• RECORDS SHOWN
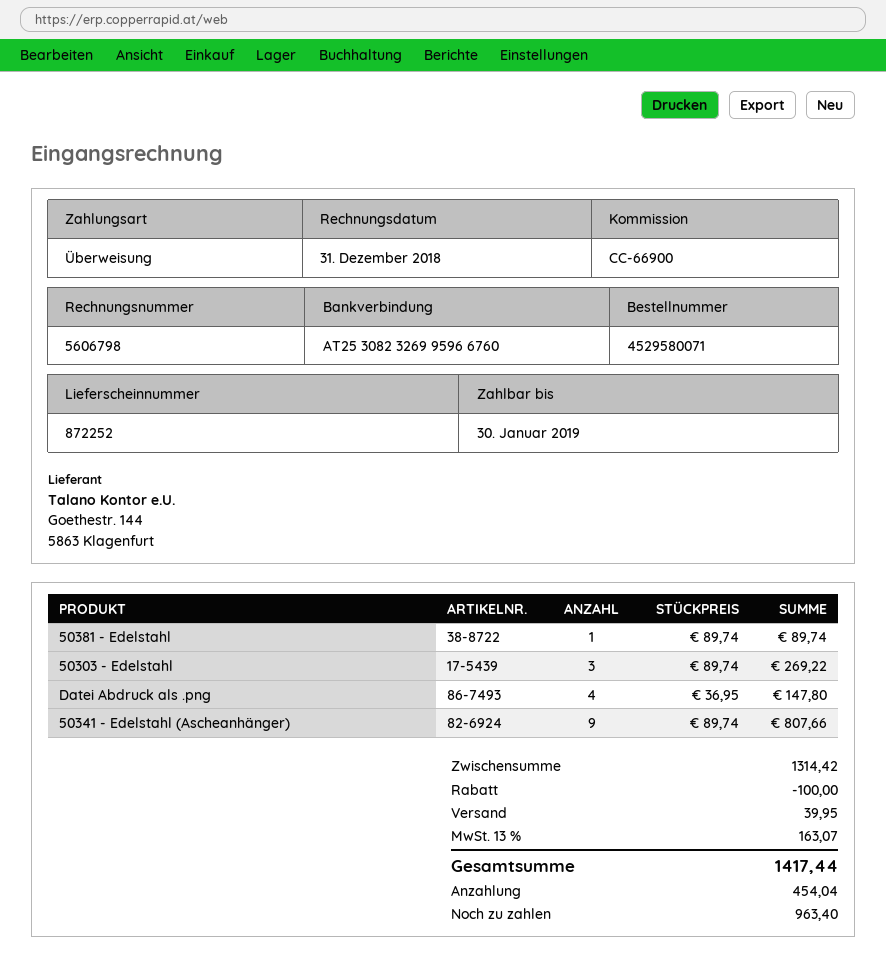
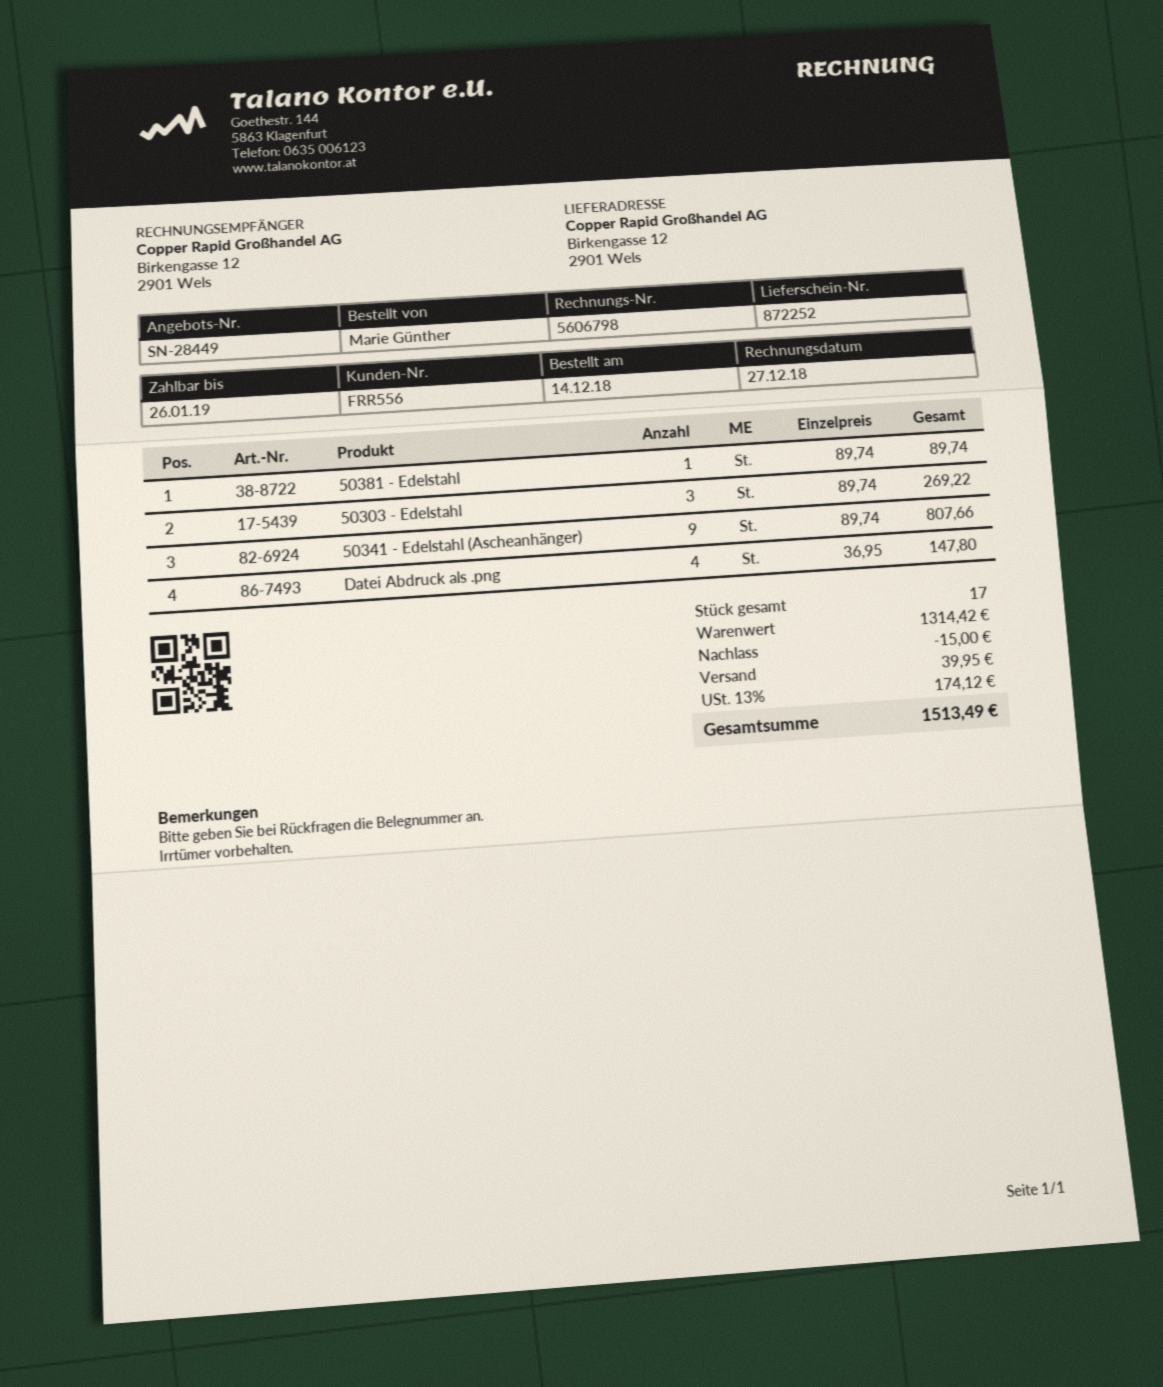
invoice date: 2018-12-31 -> 2018-12-27
due date: 2019-01-30 -> 2019-01-26
discount: 100.00 -> 15.00
tax: 13% = 163.07 -> 13% = 174.12
total: 1417.44 -> 1513.49

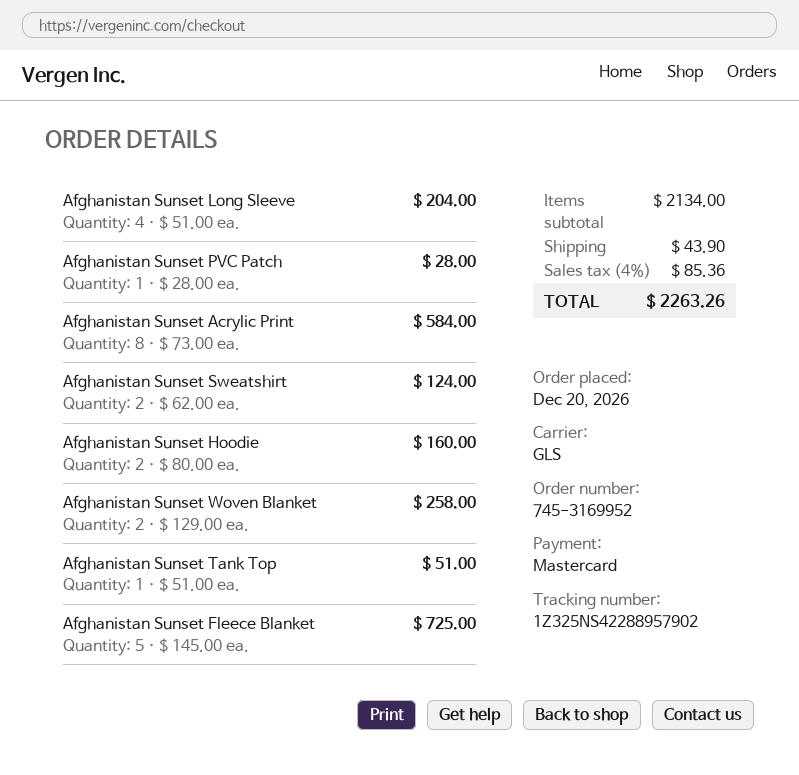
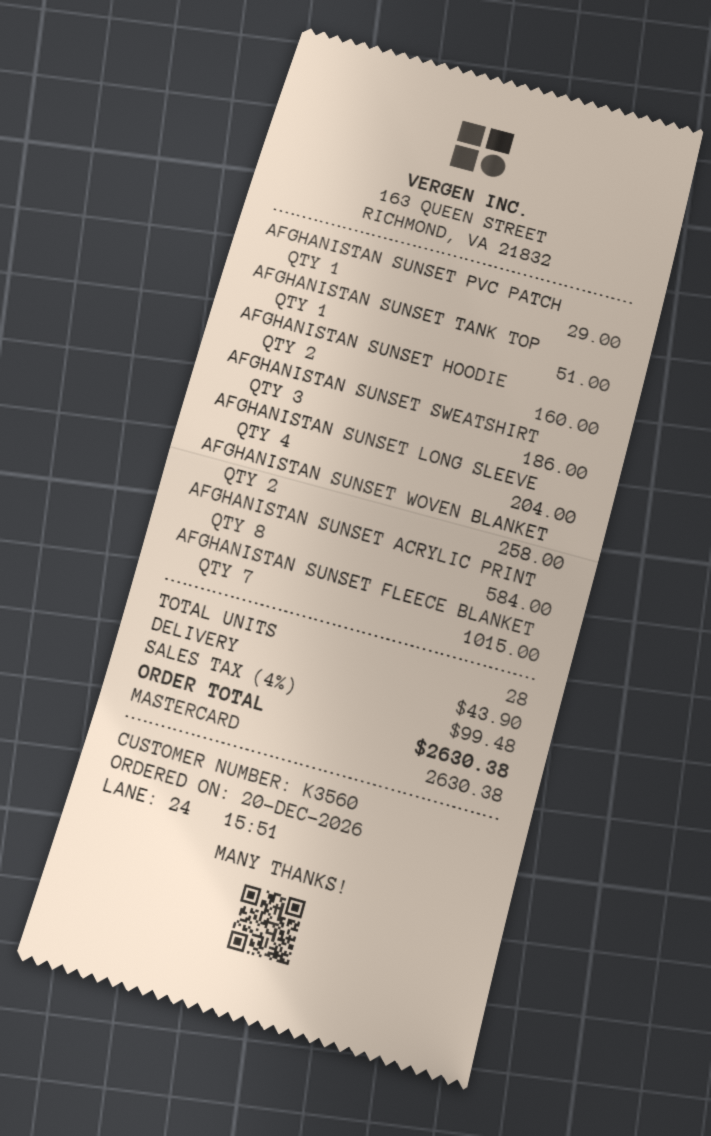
Afghanistan Sunset PVC Patch: 1 for 28.00 -> 1 for 29.00
Afghanistan Sunset Sweatshirt: 2 for 124.00 -> 3 for 186.00
Afghanistan Sunset Fleece Blanket: 5 for 725.00 -> 7 for 1015.00
tax: 4% = 85.36 -> 4% = 99.48
total: 2263.26 -> 2630.38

• REQUIREMENT
Copy the entries exactly. No pictures.

• REPLY
invoice date: 2018-12-31 -> 2018-12-27
due date: 2019-01-30 -> 2019-01-26
discount: 100.00 -> 15.00
tax: 13% = 163.07 -> 13% = 174.12
total: 1417.44 -> 1513.49

Afghanistan Sunset PVC Patch: 1 for 28.00 -> 1 for 29.00
Afghanistan Sunset Sweatshirt: 2 for 124.00 -> 3 for 186.00
Afghanistan Sunset Fleece Blanket: 5 for 725.00 -> 7 for 1015.00
tax: 4% = 85.36 -> 4% = 99.48
total: 2263.26 -> 2630.38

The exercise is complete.